▸ **TASK BRIEF**
This exercise calls for the data below to be retyped exactly, minus any images.

(Front-end code edit data)
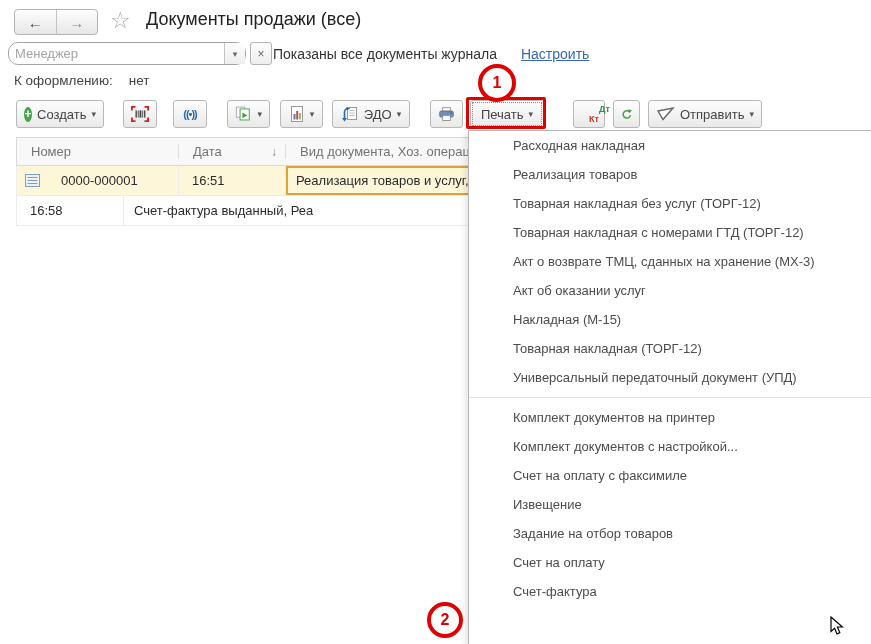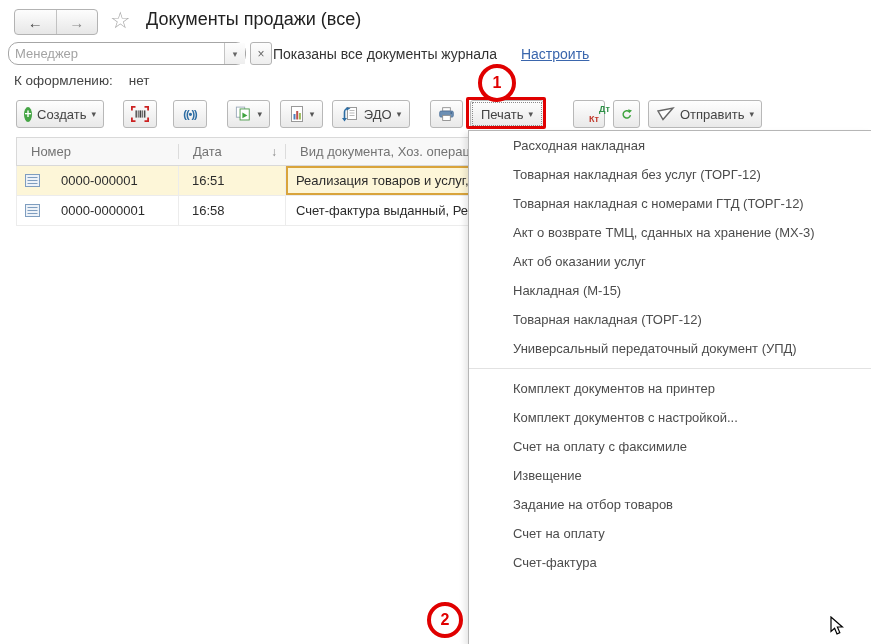--- a/index.html
+++ b/index.html
@@ -245,41 +245,35 @@
       </div>
       <div class="cell c2">
         <span>16:51</span>
       </div>
       <div class="cell c3 active">
         <span>Реализация товаров и услуг,</span>
       </div>
     </div>
 
     <div class="grid-row">
-      <div class="cell c1">
-        <svg width="15" height="13" viewBox="0 0 15 13">
-          <rect x="0.5" y="0.5" width="14" height="12" fill="#edf2f8" stroke="#7e9dbf"></rect>
-          <line x1="2.5" y1="3.5" x2="12.5" y2="3.5" stroke="#7e9dbf"></line>
-          <line x1="2.5" y1="6.5" x2="12.5" y2="6.5" stroke="#7e9dbf"></line>
-          <line x1="2.5" y1="9.5" x2="12.5" y2="9.5" stroke="#7e9dbf"></line>
-        </svg>
-        <span>0000-0000001</span>
-      </div>
       <div class="cell c2">
         <span>16:58</span>
       </div>
       <div class="cell c3">
         <span>Счет-фактура выданный, Реа</span>
       </div>
     </div>
   </div>
 
   <div class="print-menu">
     <div class="menu-item">
         <span>Расходная накладная</span>
+      </div>
+    <div class="menu-item">
+        <span>Реализация товаров</span>
       </div>
     <div class="menu-item">
         <span>Товарная накладная без услуг (ТОРГ-12)</span>
       </div>
     <div class="menu-item">
         <span>Товарная накладная с номерами ГТД (ТОРГ-12)</span>
       </div>
     <div class="menu-item">
         <span>Акт о возврате ТМЦ, сданных на хранение (МХ-3)</span>
       </div>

▸ **COMPLETED EXERCISE**
--- a/index.html
+++ b/index.html
@@ -245,41 +245,35 @@
       </div>
       <div class="cell c2">
         <span>16:51</span>
       </div>
       <div class="cell c3 active">
         <span>Реализация товаров и услуг,</span>
       </div>
     </div>
 
     <div class="grid-row">
-      <div class="cell c1">
-        <svg width="15" height="13" viewBox="0 0 15 13">
-          <rect x="0.5" y="0.5" width="14" height="12" fill="#edf2f8" stroke="#7e9dbf"></rect>
-          <line x1="2.5" y1="3.5" x2="12.5" y2="3.5" stroke="#7e9dbf"></line>
-          <line x1="2.5" y1="6.5" x2="12.5" y2="6.5" stroke="#7e9dbf"></line>
-          <line x1="2.5" y1="9.5" x2="12.5" y2="9.5" stroke="#7e9dbf"></line>
-        </svg>
-        <span>0000-0000001</span>
-      </div>
       <div class="cell c2">
         <span>16:58</span>
       </div>
       <div class="cell c3">
         <span>Счет-фактура выданный, Реа</span>
       </div>
     </div>
   </div>
 
   <div class="print-menu">
     <div class="menu-item">
         <span>Расходная накладная</span>
+      </div>
+    <div class="menu-item">
+        <span>Реализация товаров</span>
       </div>
     <div class="menu-item">
         <span>Товарная накладная без услуг (ТОРГ-12)</span>
       </div>
     <div class="menu-item">
         <span>Товарная накладная с номерами ГТД (ТОРГ-12)</span>
       </div>
     <div class="menu-item">
         <span>Акт о возврате ТМЦ, сданных на хранение (МХ-3)</span>
       </div>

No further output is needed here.